Especially banks, which risk losing customers whose wealth they have helped build and share for decades.

It is known that the new generation of billionaires is more socially connected, more digital and, at least in their speech, cares more than his parents about the positive impact his investments will have on the planetboth climatic and social.

A report by the consulting firm EY estimates that investors millennials They are twice as willing to invest in companies or funds that seek social and environmental change.

Furthermore, 17% of millennials say they want to invest in companies that adopt high-quality ESG (environmental, social and governance) practices, compared to 9% among non-investors millennials.

Getty Images: Bill Gates has promised to give most of his fortune to philanthropy, but young heirs are less likely to make donations.
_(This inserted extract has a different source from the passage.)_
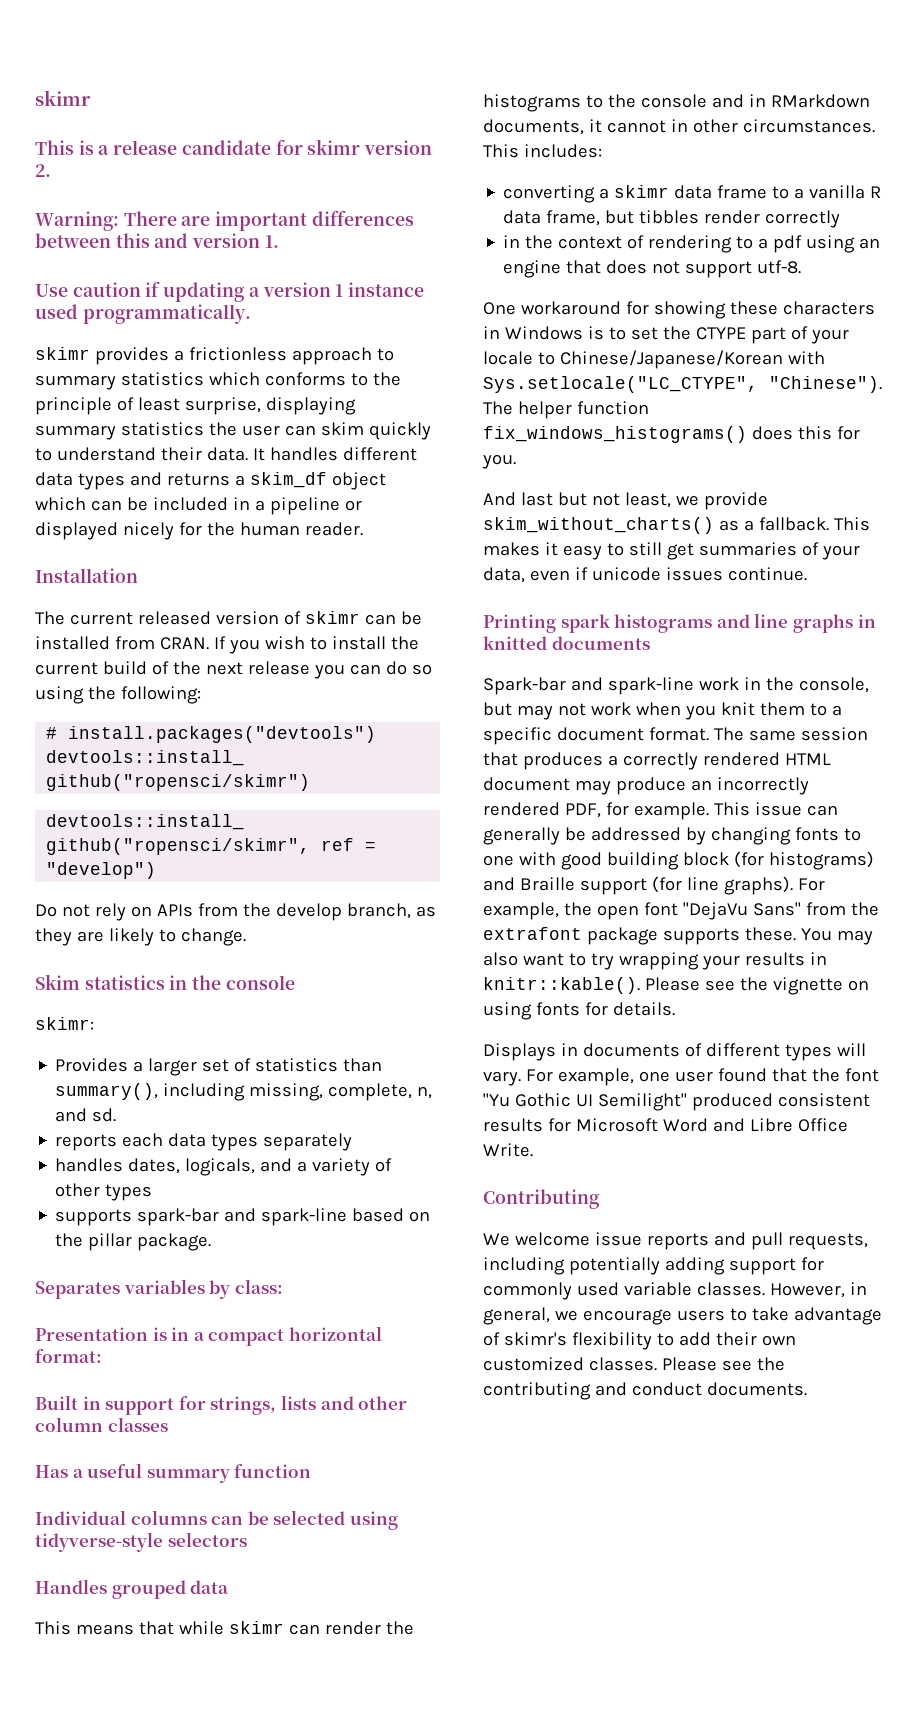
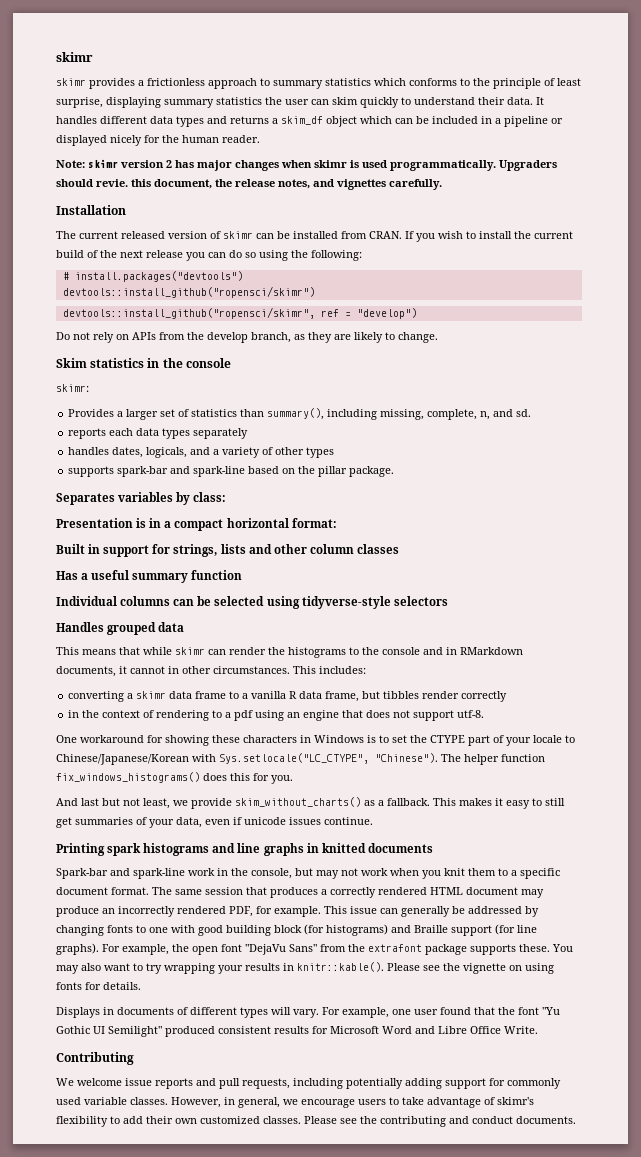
[35,90,91,106] [35,139,433,155] [35,164,51,177] [35,210,414,231] [35,233,279,248] [35,281,425,302] [35,304,251,324] skimr // This is a release candidate for skimr version 2. // Warning: There are important differences between this and version 1. // Use caution if updating a version 1 instance used programmatically. -> [56,52,93,62] skimr
(363, 529) none -> [56,159,557,171] [56,179,442,190] // Note: skimr version 2 has major changes when skimr is used programmatically. Upgraders should revie. this document, the release notes, and vignettes carefully.

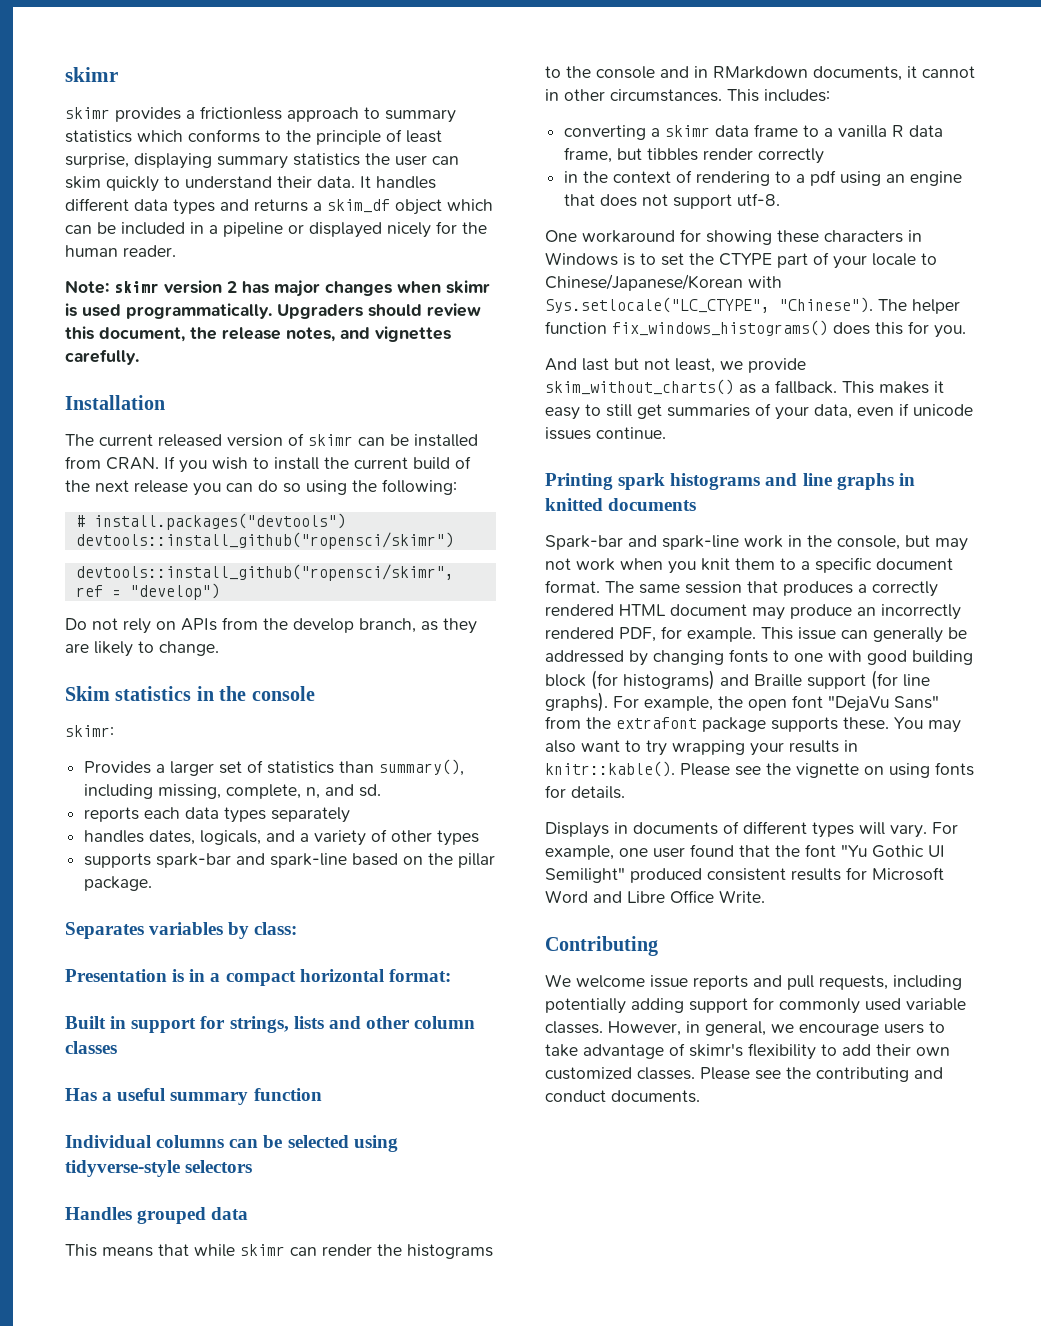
[96,179,128,187] revie. -> [427,303,481,317] review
Can we expect billionaires to generate positive changes for the world, which suffers, among other problems, from the enormous concentration of income in the hands of a few families?

The UBS report points out that, although there are several high-profile cases of billionaire businessmen who promise donate a large part of his fortune to the philanthropyit is less known that heirs are more reticent about this possibility.

“While more than two-thirds (68%) of first-generation billionaires stated that pursuing their philanthropic goals and making an impact on the world was the primary goal of their legacy, less than a third (32%) of generations heiresses expressed the same intention,” the study notes.

In UBS’s experience, successor generations They are often reluctant to donate money they have not earned and, in some cases, they may simply continue investing in existing family foundations.

“However, there is a trend to invest in or manage companies in ways that address environmental and social issues, both for commercial and altruistic purposes,” the report notes.

The bank’s investigation heard from some of these heirs.

“As much as my father worked in the oil, gas and mining sector, I am trying to reorient the entire business towards issues related to technology, areas that have less impact on the environment,” a billionaire from second generation.

“But I’m not going to sell all these businesses in one day. It is a journey that I started several years ago, when I took over the family businesses,” she concluded.